Is Flirting a Sign of True Love?

True Love Is One Thing, Flirting Is Quite Another.

flirting, true love, dating coachFlirting is fun and exciting, but it doesn’t mean anything. If you’ve been flirting for years with the same man hoping he’ll ask you out some day, here’s my dating advice for women.

 

Dear Dating Coach Ronnie,

I’ve been flirting with this guy from work for two years now. He flirts me back and seem very interested. He’s my dream guy .and acts like a gentleman when he is around me. Our co-workers see we have an attraction and sometimes tease us about getting together BUT he has never taken to next level. I keep on myself wondering why and what can I do to change this scenario? I even considered asking him out but had never the guts to.

To tell you the truth I’m quite tired of this flirting game, and reading your post about flirting, I need to consider if he really wants me. This is quite tough on me  – to realize the past two years was a waste of time and now I have to let him go for my own sanity.

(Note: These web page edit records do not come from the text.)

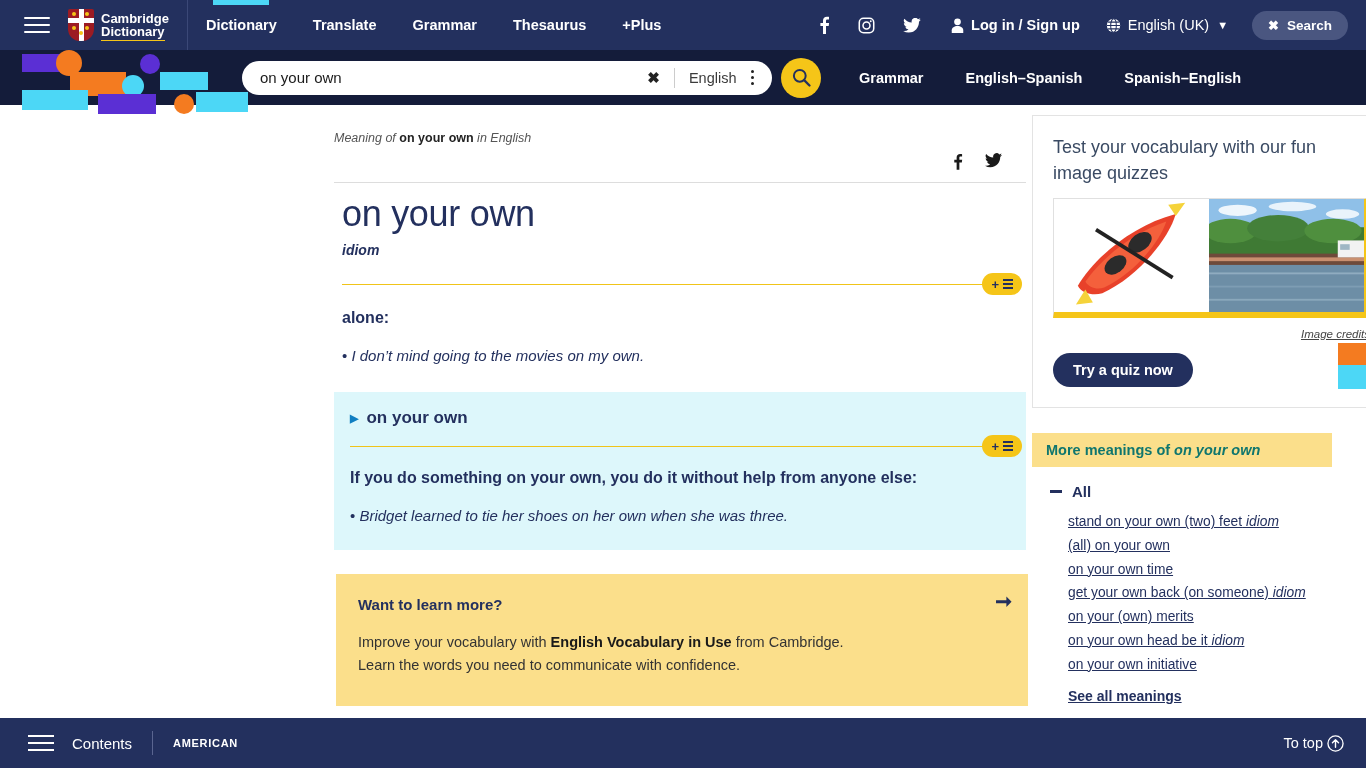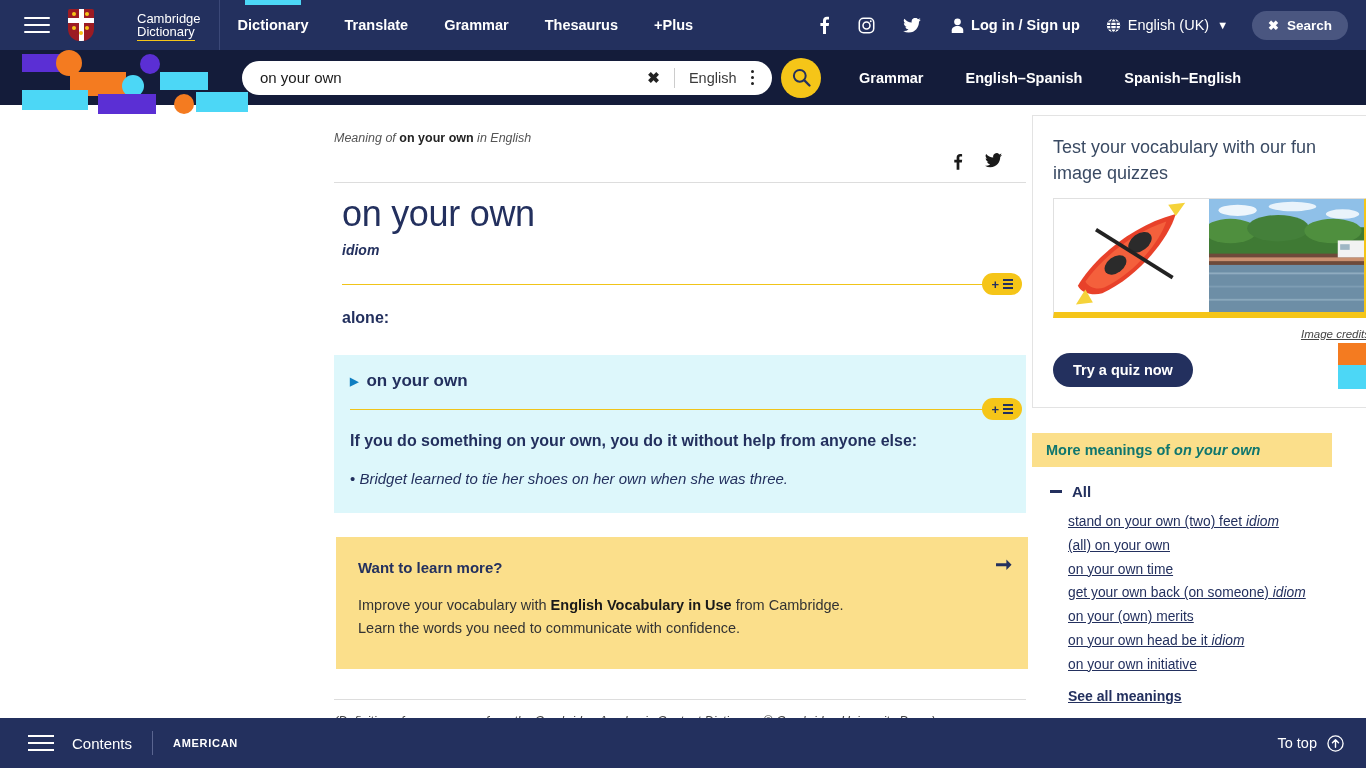--- a/index.html
+++ b/index.html
@@ -31,21 +31,21 @@
   .crest::after {
     content:""; position:absolute; top:9px; left:0; width:100%; height:5px;
     background:#fff;
   }
   .crest i {
     position:absolute; width:4px; height:4px; background:#f5c518; border-radius:50%;
   }
   .crest i:nth-child(1){ left:4px; top:3px;} .crest i:nth-child(2){ left:17px; top:3px;}
   .crest i:nth-child(3){ left:4px; top:17px;} .crest i:nth-child(4){ left:17px; top:17px;}
   .crest i:nth-child(5){ left:10.5px; top:22px;}
-  .logotext { color:#fff; font-size:13px; line-height:13.5px; font-weight:400;margin-left:36px; }
+  .logotext { color:#fff; font-size:13px; line-height:13.5px; font-weight:700; }
   .logotext u { text-decoration: none; border-bottom: 1.5px solid #f5c518; padding-bottom:1px;}
 
   .navdiv { width:1px; height:50px; background:#3b4877; margin-left:18px; }
 
   .navlinks { display:flex; align-items:center; height:50px; }
   .navlink {
     color:#fff; font-size:14.5px; font-weight:bold; padding:0 18px;
     height:50px; display:flex; align-items:center; position:relative; cursor:pointer;
     white-space: nowrap;
   }
@@ -168,21 +168,21 @@
   .bottombar {
     position:absolute; left:0; bottom:0; width:1366px; height:50px; background:#23305e;
     display:flex; align-items:center;
   }
   .bburger{ width:26px; margin-left:28px; cursor:pointer;}
   .bburger span{ display:block;height:2px;background:#fff;margin:5px 0;}
   .bcontents{ color:#fff; font-size:15px; margin-left:18px; cursor:pointer;}
   .bdiv{ width:1px;height:24px;background:#5a6590;margin-left:20px;}
   .bamerican{ color:#fff;font-size:11px;font-weight:bold;letter-spacing:.7px;margin-left:20px;}
   .totop{ margin-left:auto; margin-right:22px; color:#fff; font-size:14.5px;
-          display:flex; align-items:center; gap:10px; cursor:pointer;}
+          display:flex; align-items:center; gap:4px; cursor:pointer;}
 </style>
 </head>
 <body>
 
 <div class="topnav">
   <div class="burger">
     <span></span>
       <span></span>
       <span></span>
   </div>
@@ -325,20 +325,23 @@
         <span class="lines">
             <i></i>
             <i></i>
             <i></i>
           </span>
       </span>
     </div>
 
     <div class="defblock">
       <div class="def">alone:</div>
+      <div class="ex">
+        <span class="bullet">• </span><span>I don’t mind going to the movies on my own.</span>
+      </div>
     </div>
 
     <div class="blueblock">
       <div style="padding-left:8px;">
         <div class="bbhead">
           <span class="tri">▶</span>
           <span>on your own</span>
         </div>
       </div>
       <div class="divline" style="margin-top:18px;width:644px;">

Anyway, thank you for the post and I guess my next move is to ignore him and move on, right? Wow – this ll be quite a challenge as I see him everyday at work and, I was really hopeful to be in a relationship with him since I really like him. Somehow I thought we eventually would get together . I feel like a gambler that just loss all in a bet, quite sad, but I’m glad for a reality check.

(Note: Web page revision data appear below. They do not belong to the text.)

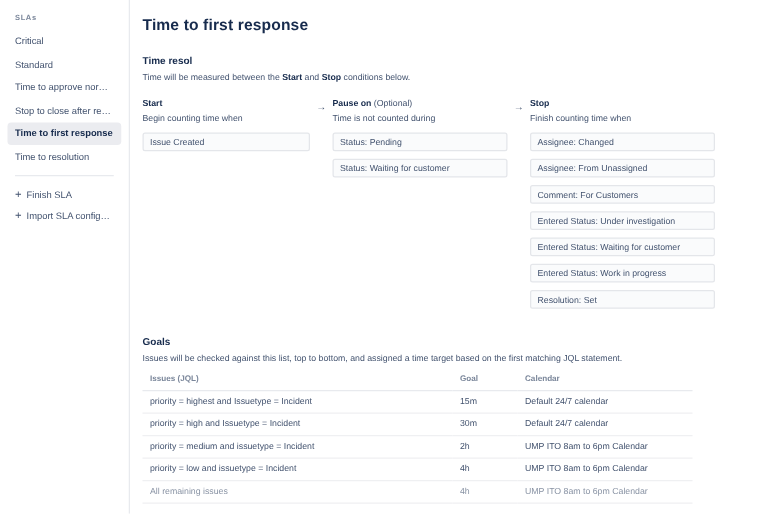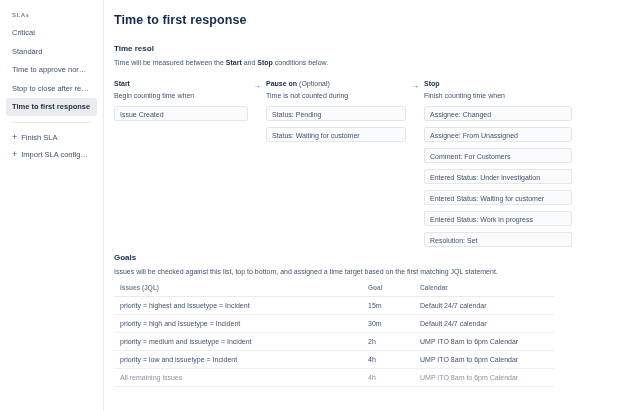--- a/index.html
+++ b/index.html
@@ -160,20 +160,21 @@
     line-height: 1.25;
     height: 15px;
     white-space: nowrap;
     overflow: hidden;
     text-overflow: ellipsis;
     font-family: "Liberation Sans", sans-serif;
   }
 
   
   .goals {
+    margin-top: 16px;
   }
   .goals-table {
     width: 100%;
     max-width: 440px;
     border-collapse: collapse;
     margin-top: 8px;
   }
   .goals-table th {
     text-align: left;
     font-size: 6.5px;
@@ -201,20 +202,21 @@
 <div class="app">
 
   <nav class="sidebar">
     <div class="sidebar-heading">SLAs</div>
 
     <div class="sidebar-item">Critical</div>
     <div class="sidebar-item">Standard</div>
     <div class="sidebar-item">Time to approve normal ...</div>
     <div class="sidebar-item">Stop to close after resol...</div>
     <div class="sidebar-item active">Time to first response</div>
+    <div class="sidebar-item">Time to resolution</div>
 
     <div class="sidebar-divider"></div>
 
     <div class="sidebar-action">
       <span class="plus-icon">+</span>
       <span class="label">Finish SLA</span>
     </div>
     <div class="sidebar-action">
       <span class="plus-icon">+</span>
       <span class="label">Import SLA configura...</span>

If you have any tips please let me know because right now I feel quite lost.
Thanks,
Lost in LA

 

Dear Lost,

I realize this is hard since what you’ve been investing in emotionally and  hoping for over the last two years is now clearly not going to become the relationship you wanted. It is a real loss for you because you had all your dreams of love hanging on him.

This is why I tell women not to focus on one man until you discuss and agree to be exclusive. Until that point, you should keep your options open because you never know which guy will stick around, ask you out, treat you right, or want the long-term relationship that you do. You are living through what happens when you focus on one guy who doesn’t turn out to be your true love.

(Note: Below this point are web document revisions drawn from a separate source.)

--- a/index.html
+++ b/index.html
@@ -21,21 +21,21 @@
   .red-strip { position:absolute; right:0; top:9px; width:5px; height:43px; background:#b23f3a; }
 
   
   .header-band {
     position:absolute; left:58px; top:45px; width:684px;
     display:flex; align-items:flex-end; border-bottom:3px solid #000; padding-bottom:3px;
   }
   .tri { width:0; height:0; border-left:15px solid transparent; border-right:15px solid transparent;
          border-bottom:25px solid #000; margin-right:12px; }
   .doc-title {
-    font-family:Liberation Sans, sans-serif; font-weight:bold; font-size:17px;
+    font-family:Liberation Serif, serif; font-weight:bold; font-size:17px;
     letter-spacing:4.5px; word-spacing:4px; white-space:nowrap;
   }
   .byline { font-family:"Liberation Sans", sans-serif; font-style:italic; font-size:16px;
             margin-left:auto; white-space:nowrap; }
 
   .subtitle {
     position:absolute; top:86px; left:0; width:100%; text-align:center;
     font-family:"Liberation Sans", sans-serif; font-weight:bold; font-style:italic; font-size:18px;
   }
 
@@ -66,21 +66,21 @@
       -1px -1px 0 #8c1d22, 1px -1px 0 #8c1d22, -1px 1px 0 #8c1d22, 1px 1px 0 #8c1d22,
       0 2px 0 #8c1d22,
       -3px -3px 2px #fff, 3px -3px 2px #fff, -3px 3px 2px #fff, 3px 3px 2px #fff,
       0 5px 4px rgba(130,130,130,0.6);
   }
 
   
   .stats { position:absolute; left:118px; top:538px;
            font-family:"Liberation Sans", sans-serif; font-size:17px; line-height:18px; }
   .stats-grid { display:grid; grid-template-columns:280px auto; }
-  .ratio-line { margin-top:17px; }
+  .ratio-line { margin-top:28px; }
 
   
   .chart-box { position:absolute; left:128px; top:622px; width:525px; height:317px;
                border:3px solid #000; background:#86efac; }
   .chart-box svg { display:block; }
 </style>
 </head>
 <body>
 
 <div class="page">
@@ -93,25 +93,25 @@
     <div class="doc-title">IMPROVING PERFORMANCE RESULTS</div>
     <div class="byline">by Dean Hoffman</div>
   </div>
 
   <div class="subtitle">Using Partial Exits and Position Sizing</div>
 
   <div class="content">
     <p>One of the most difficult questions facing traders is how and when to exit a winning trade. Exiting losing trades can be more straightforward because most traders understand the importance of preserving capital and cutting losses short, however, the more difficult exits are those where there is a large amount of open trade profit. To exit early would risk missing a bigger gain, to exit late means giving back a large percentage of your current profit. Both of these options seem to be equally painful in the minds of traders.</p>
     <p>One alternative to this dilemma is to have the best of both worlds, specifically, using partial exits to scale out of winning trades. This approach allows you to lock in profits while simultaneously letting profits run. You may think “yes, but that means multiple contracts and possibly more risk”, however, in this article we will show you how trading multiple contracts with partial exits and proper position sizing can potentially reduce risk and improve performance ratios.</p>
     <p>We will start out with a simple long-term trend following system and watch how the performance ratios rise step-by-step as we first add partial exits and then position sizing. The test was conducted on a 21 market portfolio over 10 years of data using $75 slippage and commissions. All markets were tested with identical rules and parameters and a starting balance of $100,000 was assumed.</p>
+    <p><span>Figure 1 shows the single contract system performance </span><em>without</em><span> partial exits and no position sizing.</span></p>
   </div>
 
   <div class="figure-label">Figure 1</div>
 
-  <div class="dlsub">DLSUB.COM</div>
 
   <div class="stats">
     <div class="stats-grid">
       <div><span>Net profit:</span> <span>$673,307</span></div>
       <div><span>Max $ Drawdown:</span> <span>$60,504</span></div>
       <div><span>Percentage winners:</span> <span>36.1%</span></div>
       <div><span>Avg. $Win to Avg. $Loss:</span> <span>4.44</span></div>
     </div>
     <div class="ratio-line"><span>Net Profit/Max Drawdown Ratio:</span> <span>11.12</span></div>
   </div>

I do have one suggestion which you brought up yourself. While I ‘m not a big fan of asking men out, this is one time it might be worth it. This does take a bit of chutzpah and nerve. Next time he flirts with you, turn things around on him and say, “I always have fun talking with you. Let’s grab a drink Thursday night – are you free?”

By asking him in this way, you are taking the step he never has. Now it’s true, after two years of flirting you might think if he was going to ask you out he would have done so already. And I do agree with that. But by doing this, usually one of two things will happen.

1) He’ll go out with you and if things go well, he may ask you out for another date.

2) He’ll stutter, mumble, feel embarrassed and then leave you alone – because he never had any intention of dating you.

The truth about flirting is that its fun, it feeds the ego and its relatively harmless. So a man who is attached can flirt and not feel bad because he doesn’t cross the line on cheating.

Never Ask A Man Out Twice

Once is enough to get the ball rolling if he really needs that. Some guys are nervous about rejection. I’m frankly shocked to discover that today there are guys who just can’t get up the nerve to ask and face possible rejection. They want “feedback” from the woman before they take that risk. That makes me sad, but I haven’t encountered more an more men who feel this way. They have been beaten down by cruel thoughtless women who doesn’t respect what it takes to ask them out.

That’s doesn’t mean you owe a man anything just because he asks you out – except basic human courtesy. You can say no without being mean or heartless.

So I have become more aware that this is going on out there and as a result have softened on my philosophy of not asking men out. However, never ask more than once. If a man can’t get it together to ask you for a second date – WALK AWAY. Or you will have to do everything in the relationship for as long as it runs.

When you ask a man out more than once, you are chasing him. And truth be told, some men are flattered even if not completely interested. So they say yes to see what happens. maybe they’ll get lucky because you seem desperate. It wont’ be interpreted well or positively so just don’t do it.

Dating Advice for Women about Letting Go

As for help on how to let go of him and feeling sad, it will take a bit of time. Here are some steps you can take to move the healing along:

  • Go out with girlfriends
  • Watch funny movies
  • Pamper yourself
  • Read books about healing after a break up (its similar)
  • Pray or meditate
  • Exercise including yoga
  • Do what makes you happy
  • Listen to happy songs
  • Flirt with other men

News Flash – He’s Not the Only Man Out There

The best news is that Mr. Flirty Pants is not the only fish in the sea! There are so many single men out there and the right one for you  does exist. When you are ready, you just need to get out there and mingle, smile and be friendly. Try online dating, singles dances, speed dating if that’s in your area, Meetup.com groups etc. You can find true love if you make dating a priority. The more men you meet, the better your chances for finding a good match.